Todo mundo pode escrever, mas para ser um escritor de literatura é preciso algo mais. Estou convencido de que só se pode ser um bom escritor sendo primeiro um grande leitor! Como venho da literatura infantil, devo dizer: escrever para criança exige uma grande bagagem de leitura, sobretudo da própria literatura infantil, principalmente das obras canônicas, assim como é preciso estar reconciliado com a sua própria infância, dentre outras necessidades.

Ouço com frequência, desculpas que vão da (falsa) facilidade de escrever para crianças à necessidade de ser útil e edificante. Ninguém se lembra de argumentar sobre a necessidade de originalidade ou de considerar a literatura um trabalho de linguagem! E a técnica serve exatamente para isso. Também para assinalar aquilo que não se deve fazer. Uma escrita extremamente técnica também não funciona. O leitor não é conquistado para a obra quando ela soa “técnica demais, fria, distante”. Portanto, transformar a escrita em arte não é tarefa simples!

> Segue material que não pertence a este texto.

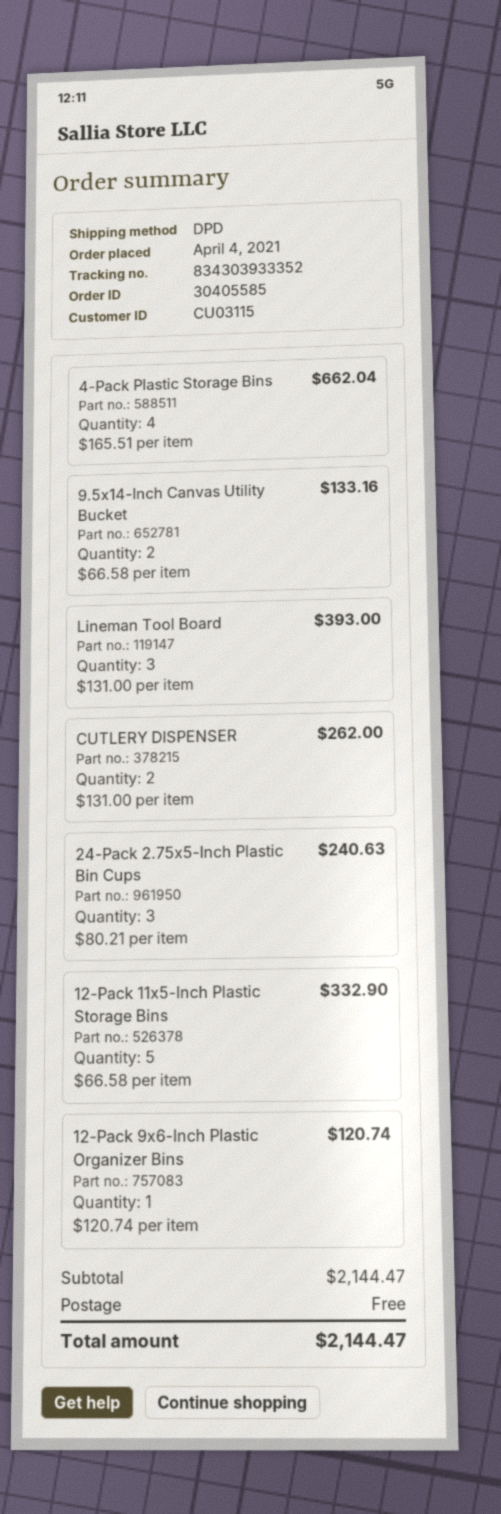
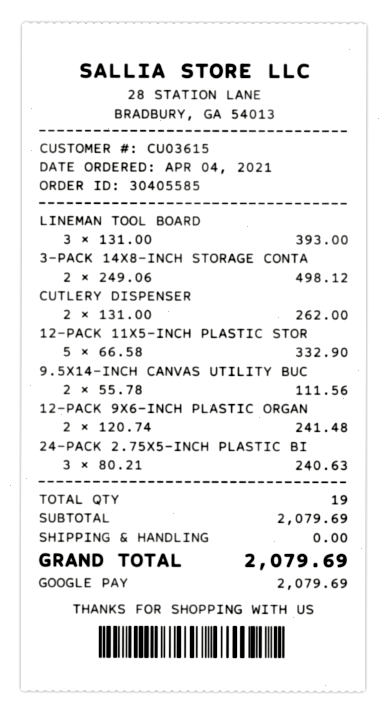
customer number: CU03115 -> CU03615
4-Pack Plastic Storage Bins: 4 x 165.51 = 662.04 -> none
9.5x14-Inch Canvas Utility Bucket: 2 x 66.58 = 133.16 -> 2 x 55.78 = 111.56
12-Pack 9x6-Inch Plastic Organizer Bins: 1 x 120.74 = 120.74 -> 2 x 120.74 = 241.48
3-PACK 14X8-INCH STORAGE CONTA: none -> 2 x 249.06 = 498.12
subtotal: 2144.47 -> 2079.69
total: 2144.47 -> 2079.69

Gosto de pensar que o escritor tem como matéria prima “a desgraça e o absurdo da condição humana”. Isso gera interesse, causa impacto, permite ao leitor continuar lendo uma obra. Mas eu também poderia dizer isso de outra forma: é necessário fugir do óbvio. E o óbvio é muito mais persistente e reincidente do que a gente imagina.

Tenho sido levado a acreditar que o que faz de verdade um escritor é concentração, uso da memória, experimentação da linguagem, abordagem criativa do tema, ousadia na montagem da trama.

Também sou forçado a admitir que o escritor pode ser formado ou se aprimorar ao longo do caminho, mas se ele não souber dar “o pulo do gato”, será apenas mais um escrivão e não um artista da palavra.

Posso traduzir “pulo do gato” por “algo mais” ou qualquer outro termo. O que precisamos aprender, mais do que tudo é a descobrir situações que desencadeiem o nosso poder de criação, que instiguem a nossa criatividade, que nos ajudem a desentranhar a história que está oculta nas coisas.
Mas o escritor é aquele que aprendeu também a ter uma disciplina, a escrever mesmo quando não tem ideia ou vontade, a fazer perguntas ao texto o tempo todo. Se deixarmos para começar só quando a história estiver pronta e dominada, pode ser que nunca mais saíamos do lugar.
A estudiosa da literatura Marthe Robert diz que o escritor acumula as funções de sábio, sacerdote, médico, psicólogo, sociólogo e juiz. De todo modo, na minha área, o candidato a escritor costuma falhar na saída: seus conceitos de criança, infância e literatura (vá lá, com adjetivo!) infantil deixam a desejar.

Escrever, você até pode escrever o que quiser, mas daí a querer ser publicado, é outra história. O escritor tem a obrigação de saber o que dele pode ou não ser compartilhado. Portanto, perseverança é a palavra-chave de qualquer escritor.

Com isso, penso nos critérios assumidos pelo poeta Wallace Stevens para atestar a qualidade de uma obra de ficção: ela deve mudar (o leitor), deve dar prazer e deve ser abstrata (no sentido de se distanciar do lugar-comum e revelar uma “magia oculta”). Isso é tudo! Pra que mais?!